Do Oxford Dictionary (1997) temos: “competent: having the necessary ability.” “ability: the quality of being able: power, skill.” “competence: fitness, ability” Definidos os termos, o próximo passo consiste em citar alguns trechos da legislação atinente ao tema e que proporcionam as bases legais para o propósito deste trabalho, iniciando, como não poderia deixar de ser, com a Constituição Federal de 1988, que provê o arcabouço jurídico maior, estabelecendo alguns parâmetros importantes, dos quais se

“Art. 205. A educação, direito de todos e dever do Estado e da família, será promovida e incentivada com a colaboração da sociedade, visando ao pleno desenvolvimento da pessoa, seu preparo para o exercício da cidadania e sua qualificação para o trabalho.” No Art. 214, in verbis: “Art. 214.. A lei estabelecerá o plano nacional de educação, de duração plurianual, visando à articulação e ao desenvolvimento do ensino em seus diversos níveis e à integração das ações do poder público que conduzam à: .... IV - formação para o trabalho; ....” Quanto ao exercício profissional, destaca-se o Artigo 5º da Constituição Federal de 1988, abaixo transcrito: "Art. 5.º Todos são iguais perante a lei, sem distinção de qualquer natureza, garantindo-se aos brasileiros e aos estrangeiros residentes no País a inviolabilidade do direito à vida, à liberdade, à igualdade, à segurança e à propriedade, nos termos seguintes: ... XIII - é livre o exercício de qualquer trabalho, ofício ou profissão, atendidas as qualificações profissionais que a lei estabelecer;”
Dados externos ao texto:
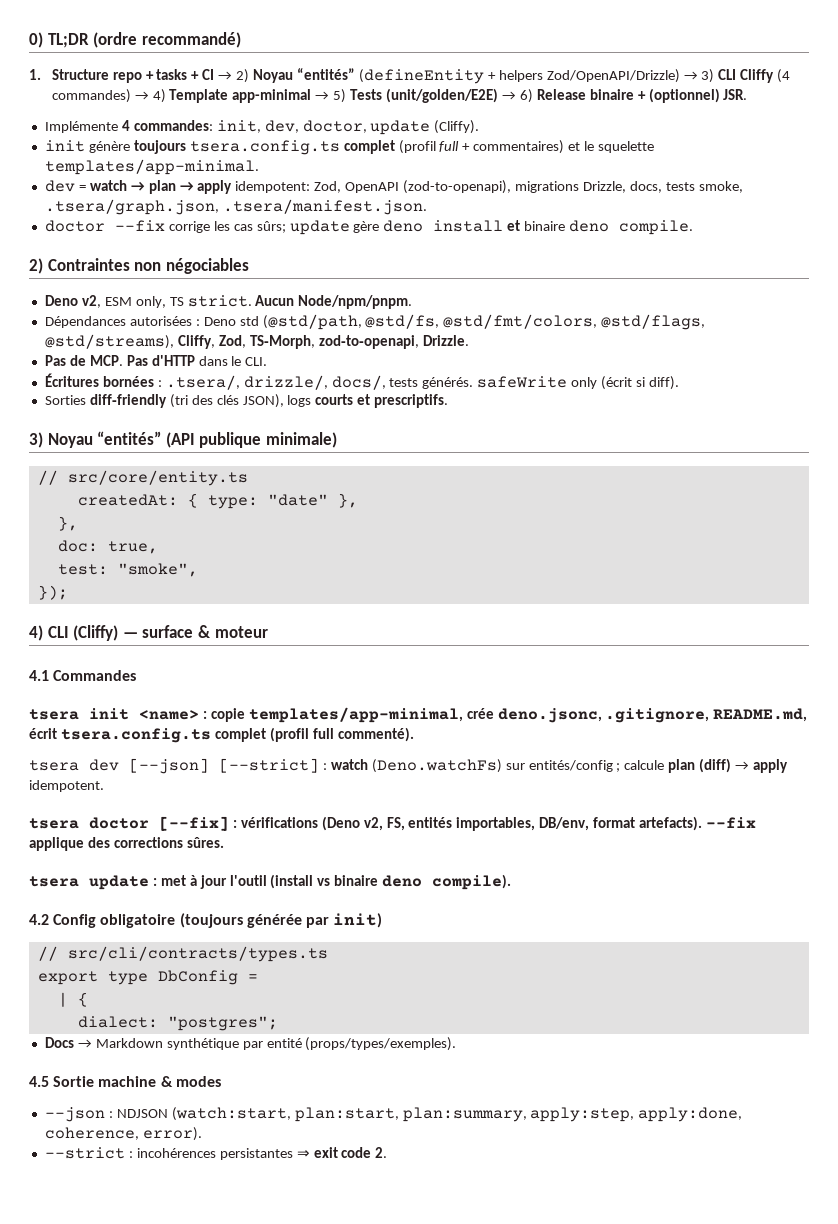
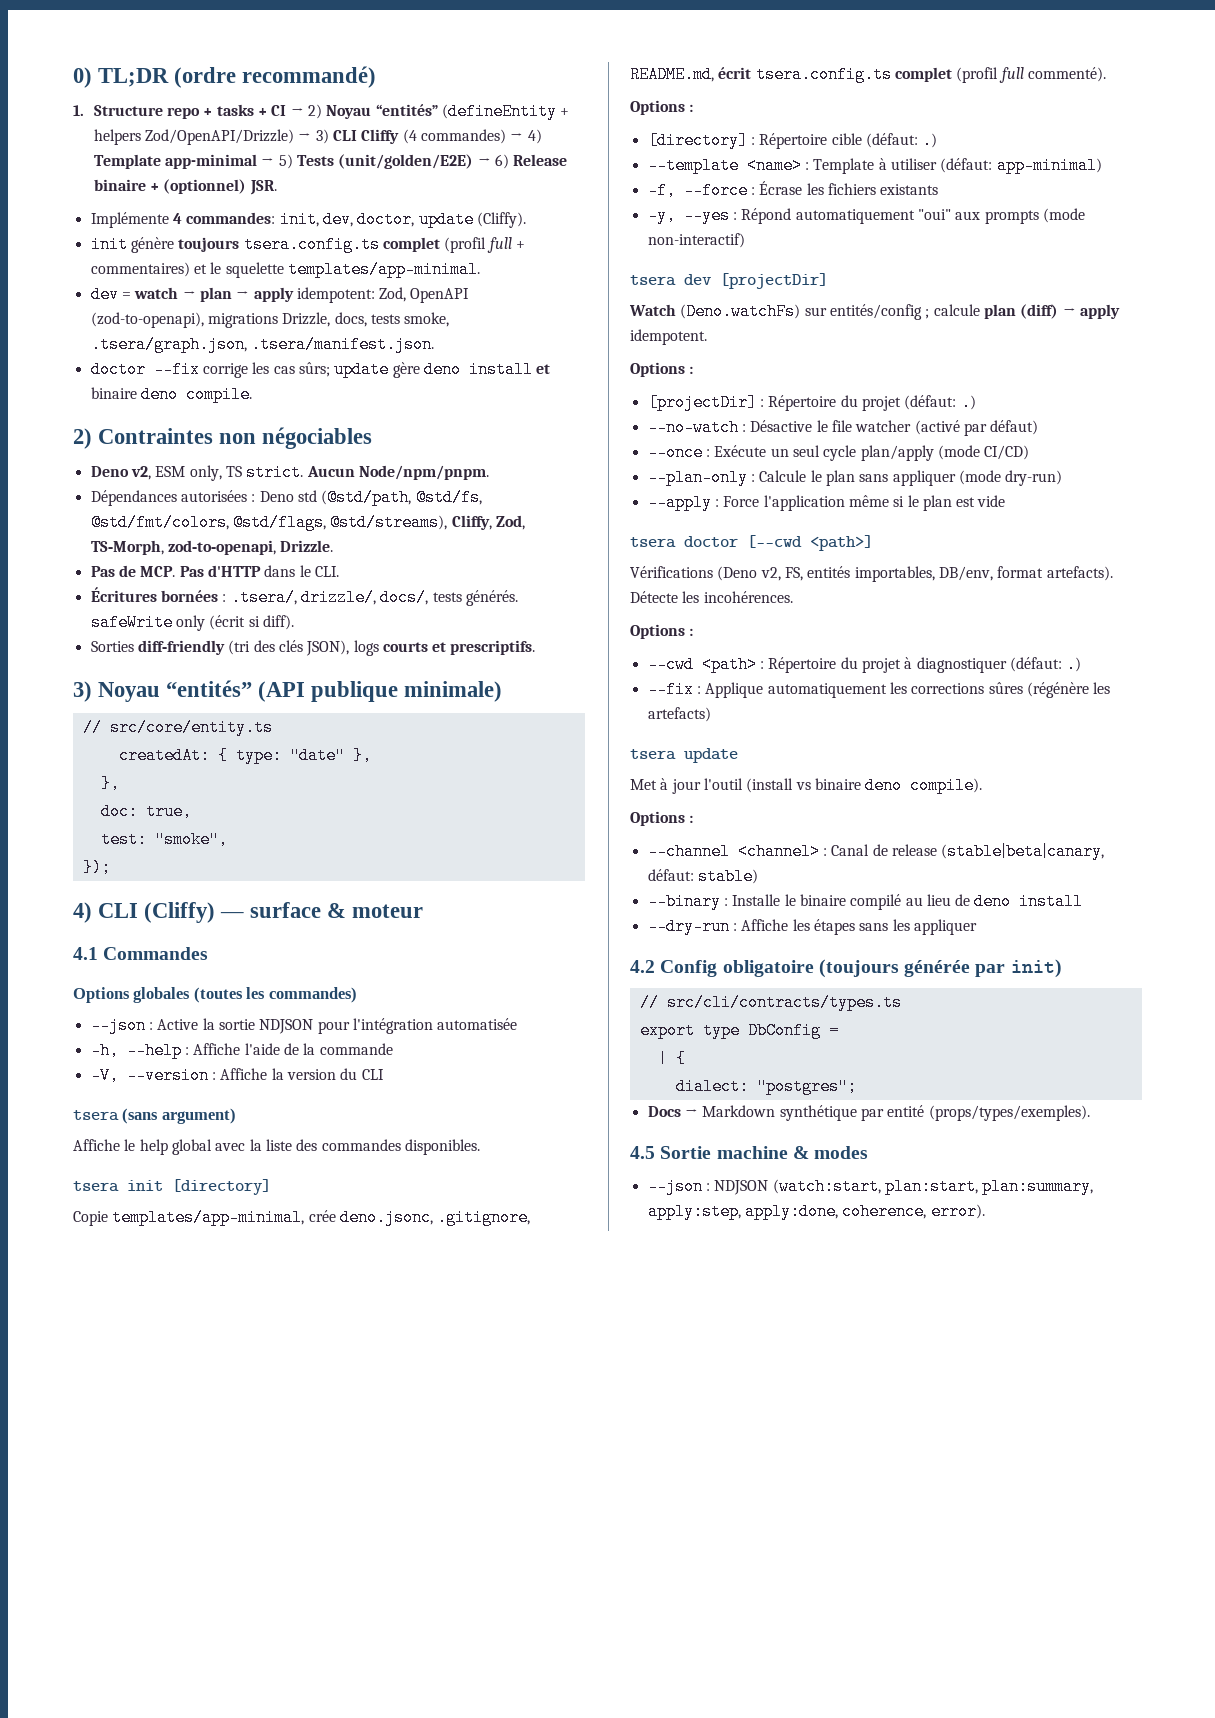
+ Options globales (toutes les commandes)
+ --json : Active la sortie NDJSON pour l'intégration automatisée
+ -h, --help : Affiche l'aide de la commande
+ -V, --version : Affiche la version du CLI
+ tsera (sans argument)
+ Affiche le help global avec la liste des commandes disponibles.
- tsera init <name> : copie templates/app-minimal, crée deno.jsonc, .gitignore, README.md, écrit tsera.config.ts complet (profil full commenté).
- tsera dev [--json] [--strict] : watch (Deno.watchFs) sur entités/config ; calcule plan (diff) → apply idempotent.
+ tsera init [directory]
+ Copie templates/app-minimal, crée deno.jsonc, .gitignore, README.md, écrit tsera.config.ts complet (profil full commenté).
+ Options :
+ [directory] : Répertoire cible (défaut: .)
+ --template <name> : Template à utiliser (défaut: app-minimal)
+ -f, --force : Écrase les fichiers existants
+ -y, --yes : Répond automatiquement "oui" aux prompts (mode non-interactif)
+ tsera dev [projectDir]
+ Watch (Deno.watchFs) sur entités/config ; calcule plan (diff) → apply idempotent.
+ Options :
+ [projectDir] : Répertoire du projet (défaut: .)
+ --no-watch : Désactive le file watcher (activé par défaut)
+ --once : Exécute un seul cycle plan/apply (mode CI/CD)
+ --plan-only : Calcule le plan sans appliquer (mode dry-run)
+ --apply : Force l'application même si le plan est vide
- tsera doctor [--fix] : vérifications (Deno v2, FS, entités importables, DB/env, format artefacts).
+ tsera doctor [--cwd <path>]
+ Vérifications (Deno v2, FS, entités importables, DB/env, format artefacts).
- --fix applique des corrections sûres.
+ Détecte les incohérences.
+ Options :
+ --cwd <path> : Répertoire du projet à diagnostiquer (défaut: .)
+ --fix : Applique automatiquement les corrections sûres (régénère les artefacts)
- tsera update : met à jour l'outil (install vs binaire deno compile).
+ tsera update
+ Met à jour l'outil (install vs binaire deno compile).
+ Options :
+ --channel <channel> : Canal de release (stable|beta|canary, défaut: stable)
+ --binary : Installe le binaire compilé au lieu de deno install
+ --dry-run : Affiche les étapes sans les appliquer
- --strict : incohérences persistantes ⇒ exit code 2.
A expressão genérica "qualificações profissionais que a lei estabelecer" representa, na opinião dos autores, a ligação primeira entre a formação e o exercício profissional, aí particularizando-se a Engenharia. No que tange à educação, a Lei nº 9.349, de 20 de dezembro de 1996, que estabelece as diretrizes e bases da educação nacional (LDB), introduziu uma série de inovações, principalmente no que diz respeito à educação superior. Quanto à educação a LDB esclarece, in verbis: “Art. 1º Educação abrange os processos formativos que se desenvolvem na vida familiar, na convivência humana, no trabalho, nas instituições de ensino e pesquisa, ... Parágrafo primeiro. Esta lei disciplina a educação escolar, que se desenvolve predominantemente, por meio do ensino, em instituições próprias. Parágrafo segundo. A educação escolar deverá vincular-se ao mundo do trabalho e à prática social”. “Art. 21 A educação escolar compõe-se de: I – educação básica; II – educação superior.” Ainda acerca da relação educação e mundo do trabalho, exercício de profissão, etc., temos: “Art.2º A educação, ... ,tem por finalidade o pleno desenvolvimento de educando, seu preparo para o exercício da cidadania e sua qualificação para o trabalho.” “Art 3º O ensino será ministrado com base nos seguintes princípios: ...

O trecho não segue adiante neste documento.